Couleurs acidulées, sang cuivré, salive sucrée ; ce film est tout sauf « amer ».
Tout ce qui est créé ici est précis, détaillé, palpable.
Un loubard de taxi accélère, un courant d’air passe, soulève une jupe, fait frissonner la passagère, durcir ses mamelons. Elle lâche un gémissement de plaisir. Les coutures de la robe ont craqué sous sa respiration terrifiée.

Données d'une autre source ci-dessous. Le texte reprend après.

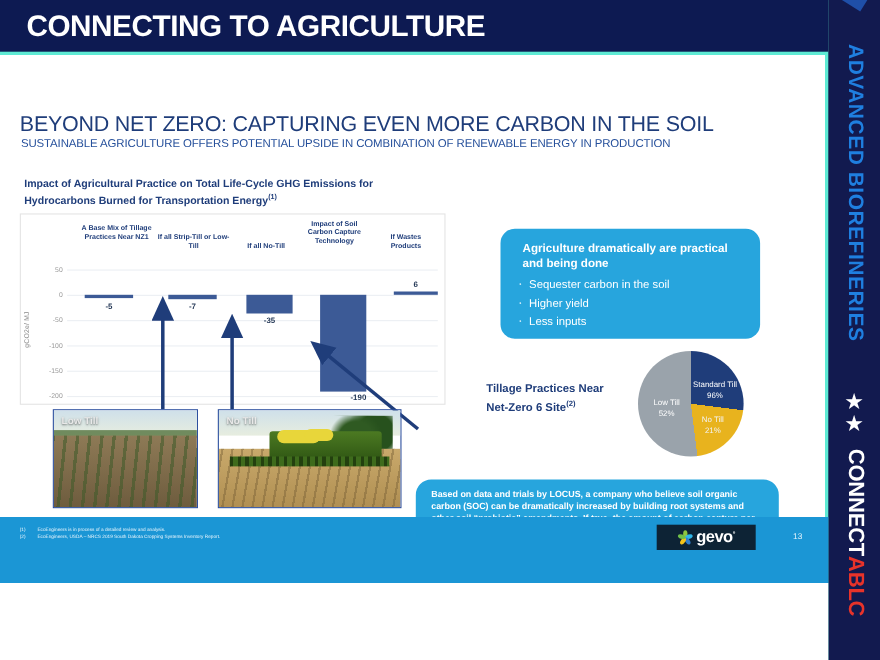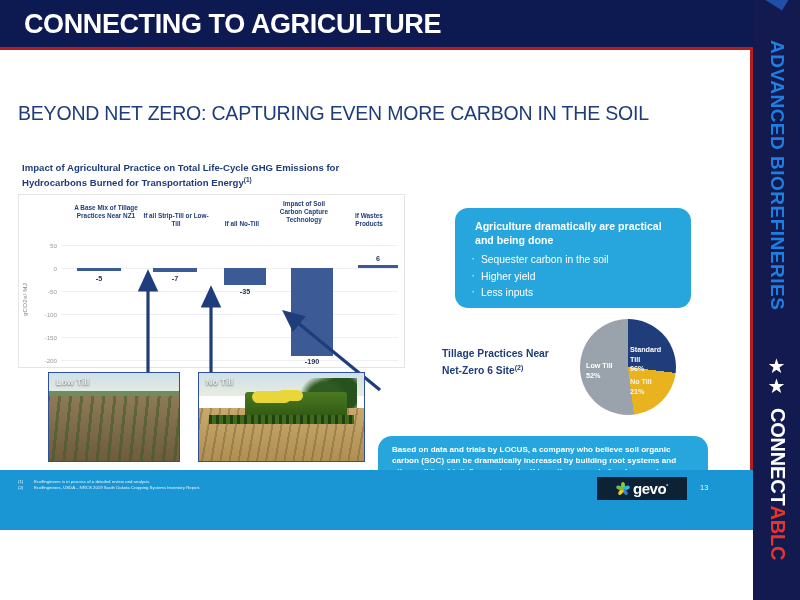"CONNECTING TO AGRICULTURE" #stage { background: #b91c1c -> #5eead4 }
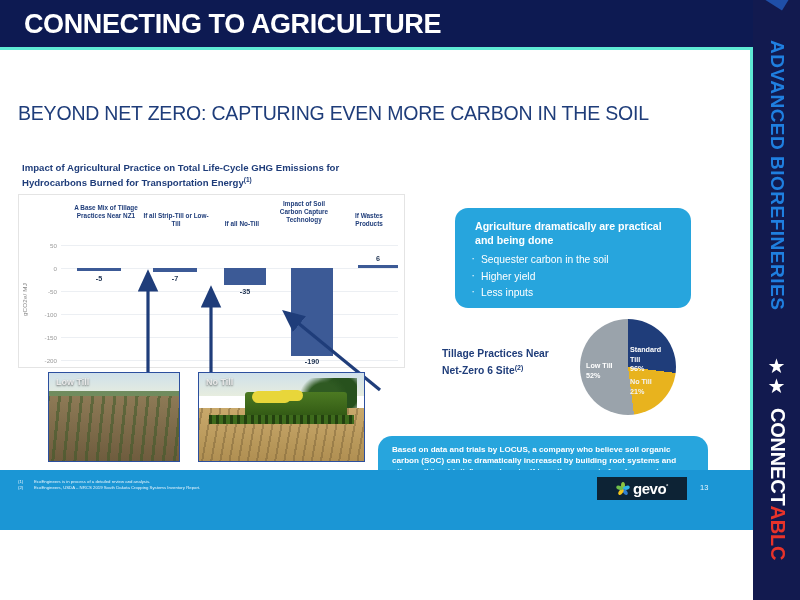"SUSTAINABLE AGRICULTURE OFFERS POTENTIAL" div.slide-subtitle { html: none -> <div>SUSTAINABLE AGRICULTURE OFFERS POTENTIAL UPSIDE IN COMBINATION OF RENEWABLE ENERGY IN PRODUCTION</div> }
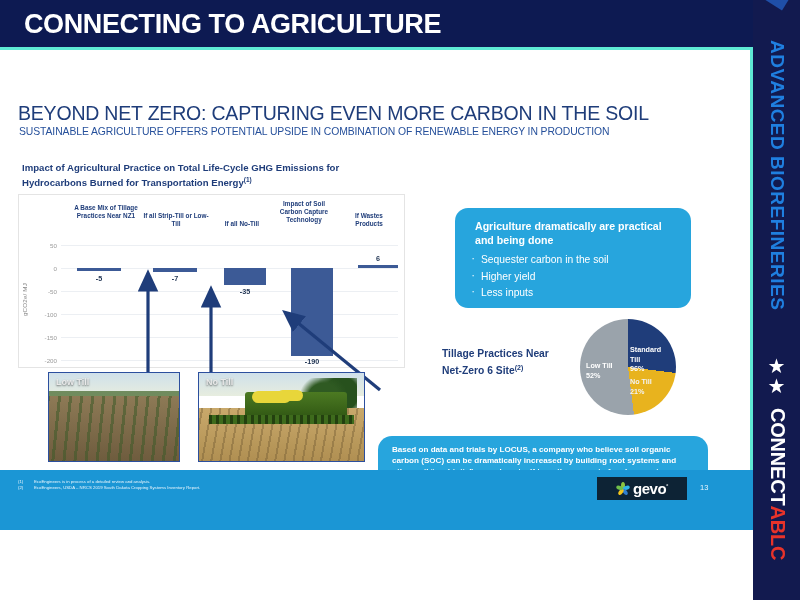"Standard Till" .pie-lab { font-weight: bold -> normal; text-align: none -> center }
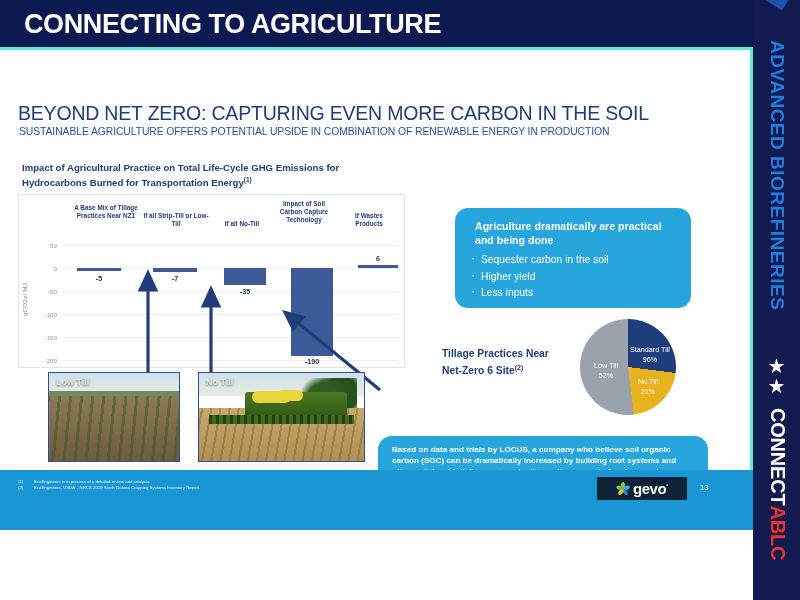"-190" div.bar-label { text-align: none -> right }
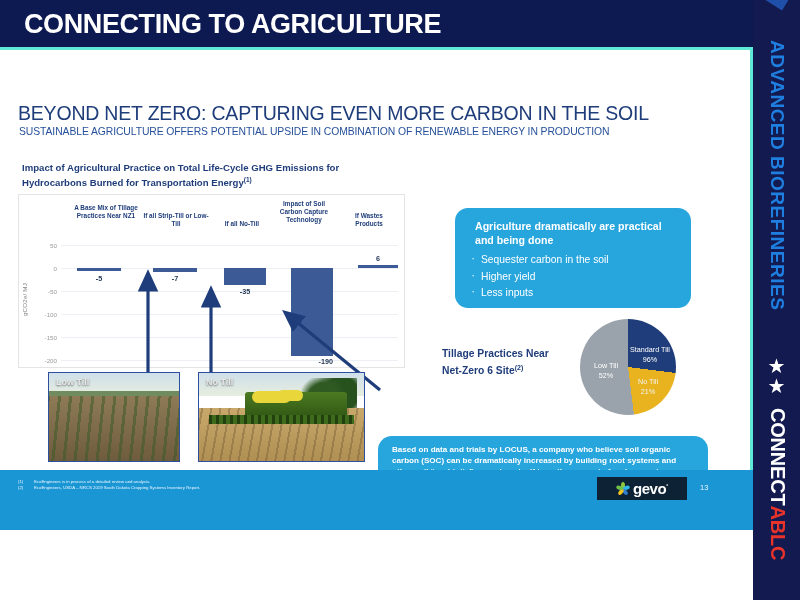"13" .page-num { left: 700px -> 721px }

Tout est érotisé : les tissus s’envolent et dévoilent des sous-vêtements. On observe derrière des lunettes teintées, des gants de cuir crissent, une sueur coule. Les ronces arrachent les vêtements et ouvrent des plaies ; on s’y introduit.
On se coupe, on déchire, on plante, on imagine.
On invoque une esthétique passée : des dents du bonheur derrière des lèvres pulpeuses ; des moustaches qui râpent et des poils sombres ; des tueurs masqués de gialli.
Un fétichisme oublié refait surface : on arrache un doigt pour une montre en argent, on joue des notes sur un peigne rouge.
Et puis des déviances qui font se vider les salles : voyeurisme, jeux sadiques, baignoire d’urine ou de mouille et cadavre qui frémit pendant sa toilette finale.
Le fascinant film de Hélène Cattet et Bruno Forzani est sorti dans 3 salles, France.